My start of the run wasn’t all the best, mostly due to poor conditioning, but made it down to 19E in 3:00 exactly.  Sipped on some Dr. Pepper, which revived my spirits, along with some other calories and made my hike back up passing several CHOA hikers.  The weather on the way down was cloudy, windy, dark often, and foggy.  When on Roan the weather is constantly changing. 

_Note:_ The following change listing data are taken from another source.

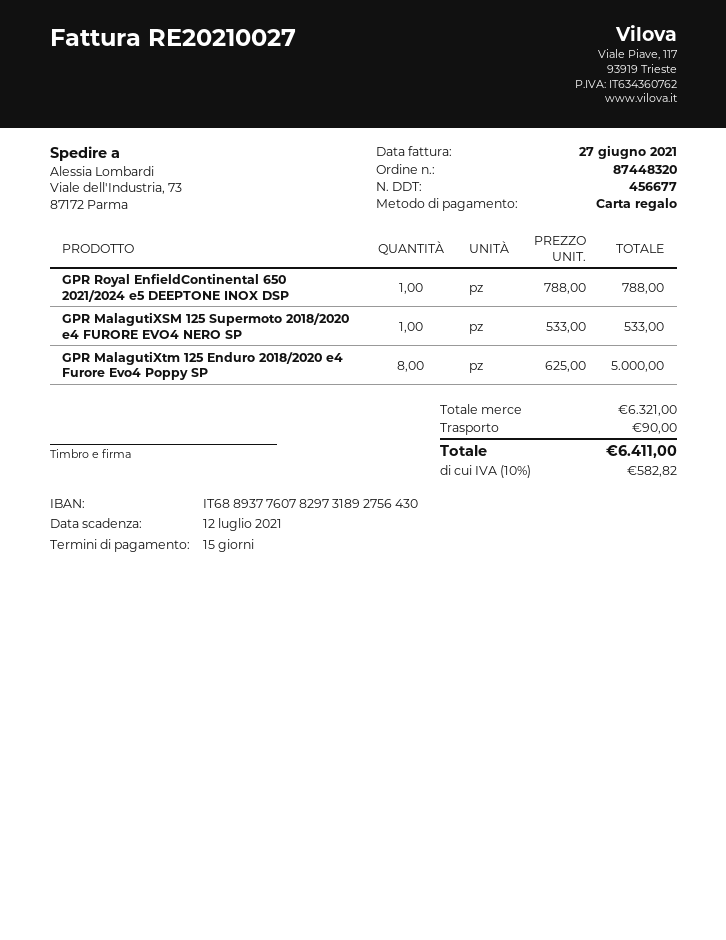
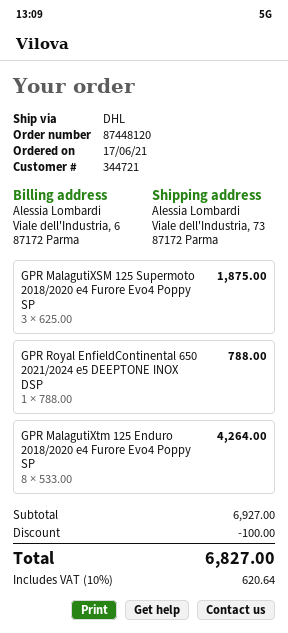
order number: 87448320 -> 87448120
GPR MalagutiXSM 125 Supermoto 2018/2020 e4 FURORE EVO4 NERO SP: 1 x 533.00 = 533.00 -> none
GPR MalagutiXtm 125 Enduro 2018/2020 e4 Furore Evo4 Poppy SP: 8 x 625.00 = 5000.00 -> 8 x 533.00 = 4264.00
GPR MalagutiXSM 125 Supermoto 2018/2020 e4 Furore Evo4 Poppy SP: none -> 3 x 625.00 = 1875.00
subtotal: 6321.00 -> 6927.00
discount: none -> 100.00
shipping: 90.00 -> none
tax: 10% = 582.82 -> 10% = 620.64
total: 6411.00 -> 6827.00

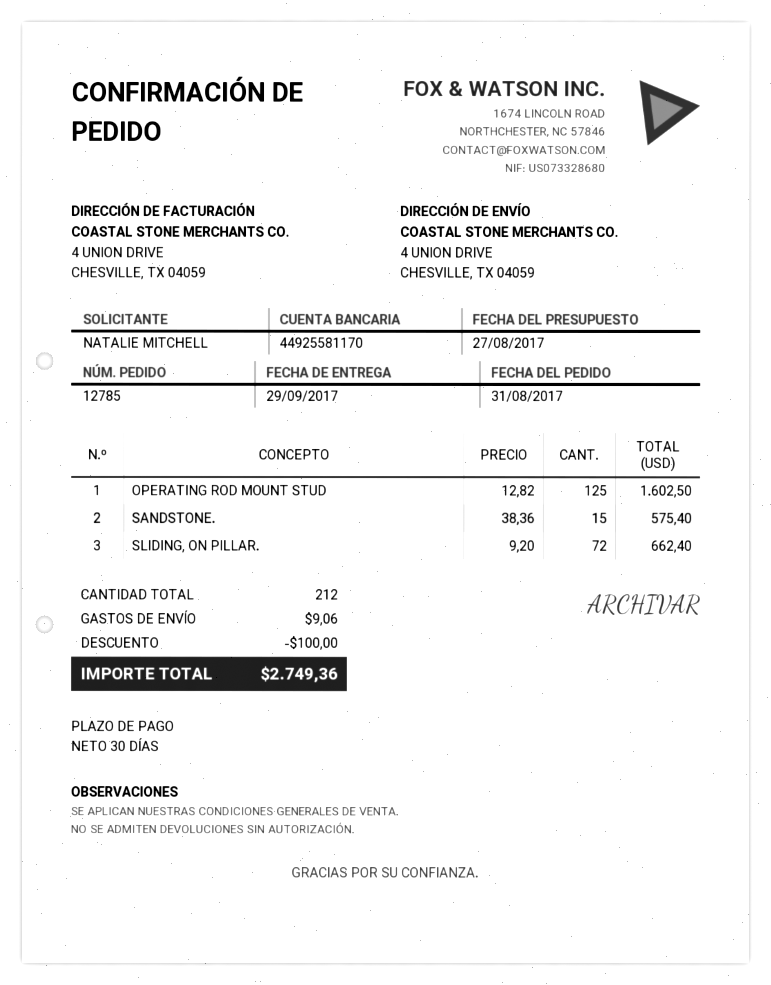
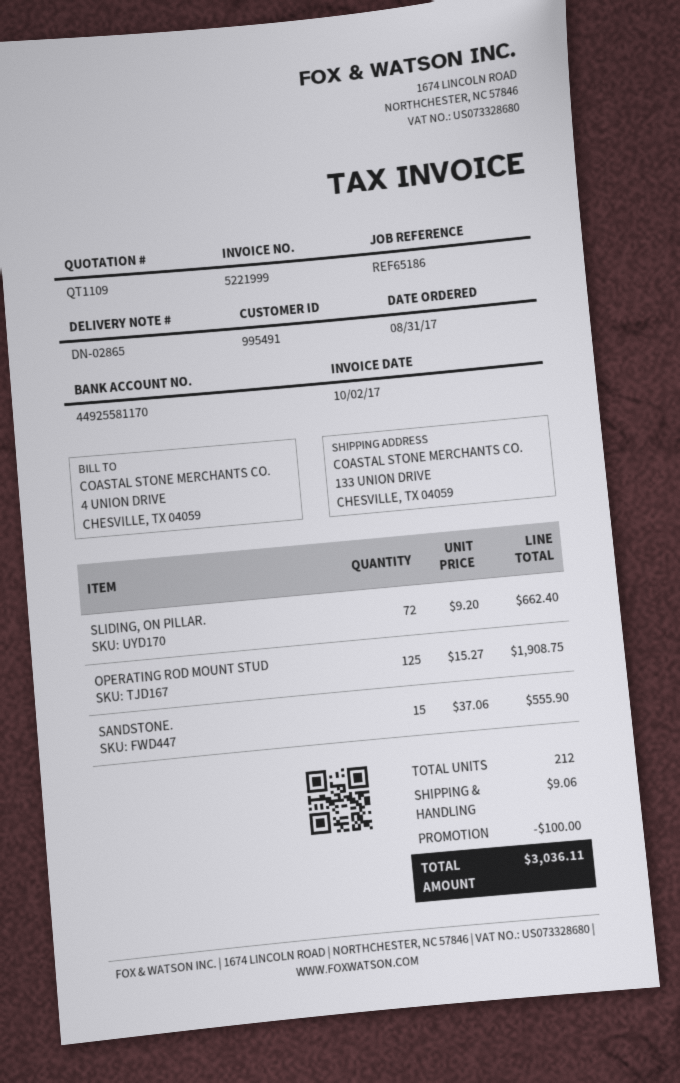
ship to: 4 UNION DRIVE, CHESVILLE, TX 04059 -> 133 UNION DRIVE, CHESVILLE, TX 04059
OPERATING ROD MOUNT STUD: 125 x 12.82 = 1602.50 -> 125 x 15.27 = 1908.75
SANDSTONE.: 15 x 38.36 = 575.40 -> 15 x 37.06 = 555.90
total: 2749.36 -> 3036.11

The return however was a different story.  The sun took the sky as was first evident when I reached the Doll Flats, and then when the first bald came into sight on the return, Hump Mountain. My serotonin began to kick in naturally.  It’s always amazing to see these peaks when visibility is good.  Big Hump is at 5,587 feet and it is a peak that I could clearly see in the distance.  The long grass moving with the rhythm of ocean waves as the wind pummeled the exposed mountains.   What looks like colorful ants far away in the distance are really just backpackers, or perhaps other runners in the distance .  Usually you have to travel to the West coast to see this type of mountain view, but not at the RAM.  The wind takes the center stage when you reach the top of Big Hump, as it it is almost always windy up here.  I rolled up my arm warmers to keep the wind from robbing me of my heat.  Then you descend down to Bradley Gap, and climb past Little Hump (5,460 feet) and Big Yellow Mountain (5,460 feet), and climb back up Little Hump at 5,460 feet.  You then go past Yellow Mountain Gap and pass the Barn shelter.  The next two miles are so are almost continuously uphill.  This continuous climbing is the most challenging part of the adventure because you mostly drained by this point, and its steep.  I always and joyed to stand on top of Grassy Ridge Bald (6,189 feet) and see the next set of balds.  From this point to the Carvers Gap it took me 24 minutes exactly, and I was speed hiking not running.  So technically you could run this section in 15 minutes or less if you have enough juice left in the tank.
I was happy to finish in 7:40:45 beating my time last year by 20 minutes.  Another awesome adventure, with awesome friends, in the perhaps the most amazing trail in the Southeast.  Next on the list is Mt. Hood.  Weather isn’t looking good, but improving.  In search of serotonin by way of sultonic serendipity...whoa?